[DATA IN THIS EXERCISE]
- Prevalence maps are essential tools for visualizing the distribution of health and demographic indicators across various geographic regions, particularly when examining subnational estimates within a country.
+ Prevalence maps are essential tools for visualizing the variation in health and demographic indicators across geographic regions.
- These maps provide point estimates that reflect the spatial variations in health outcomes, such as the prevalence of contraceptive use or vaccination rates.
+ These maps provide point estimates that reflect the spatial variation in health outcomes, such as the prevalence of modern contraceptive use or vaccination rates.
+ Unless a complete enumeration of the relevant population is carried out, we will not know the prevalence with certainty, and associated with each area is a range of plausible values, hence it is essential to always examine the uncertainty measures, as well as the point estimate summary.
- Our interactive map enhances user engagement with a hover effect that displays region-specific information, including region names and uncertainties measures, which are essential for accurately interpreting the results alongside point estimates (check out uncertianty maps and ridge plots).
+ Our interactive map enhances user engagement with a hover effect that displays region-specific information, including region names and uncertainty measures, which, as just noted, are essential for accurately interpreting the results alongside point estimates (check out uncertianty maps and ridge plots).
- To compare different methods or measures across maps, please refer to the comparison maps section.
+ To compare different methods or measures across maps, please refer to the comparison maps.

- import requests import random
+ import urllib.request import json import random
[/DATA IN THIS EXERCISE]
Going line by line, repeat the whole listing exactly.

- Prevalence maps are essential tools for visualizing the distribution of health and demographic indicators across various geographic regions, particularly when examining subnational estimates within a country.
+ Prevalence maps are essential tools for visualizing the variation in health and demographic indicators across geographic regions.
- These maps provide point estimates that reflect the spatial variations in health outcomes, such as the prevalence of contraceptive use or vaccination rates.
+ These maps provide point estimates that reflect the spatial variation in health outcomes, such as the prevalence of modern contraceptive use or vaccination rates.
+ Unless a complete enumeration of the relevant population is carried out, we will not know the prevalence with certainty, and associated with each area is a range of plausible values, hence it is essential to always examine the uncertainty measures, as well as the point estimate summary.
- Our interactive map enhances user engagement with a hover effect that displays region-specific information, including region names and uncertainties measures, which are essential for accurately interpreting the results alongside point estimates (check out uncertianty maps and ridge plots).
+ Our interactive map enhances user engagement with a hover effect that displays region-specific information, including region names and uncertainty measures, which, as just noted, are essential for accurately interpreting the results alongside point estimates (check out uncertianty maps and ridge plots).
- To compare different methods or measures across maps, please refer to the comparison maps section.
+ To compare different methods or measures across maps, please refer to the comparison maps.

- import requests import random
+ import urllib.request import json import random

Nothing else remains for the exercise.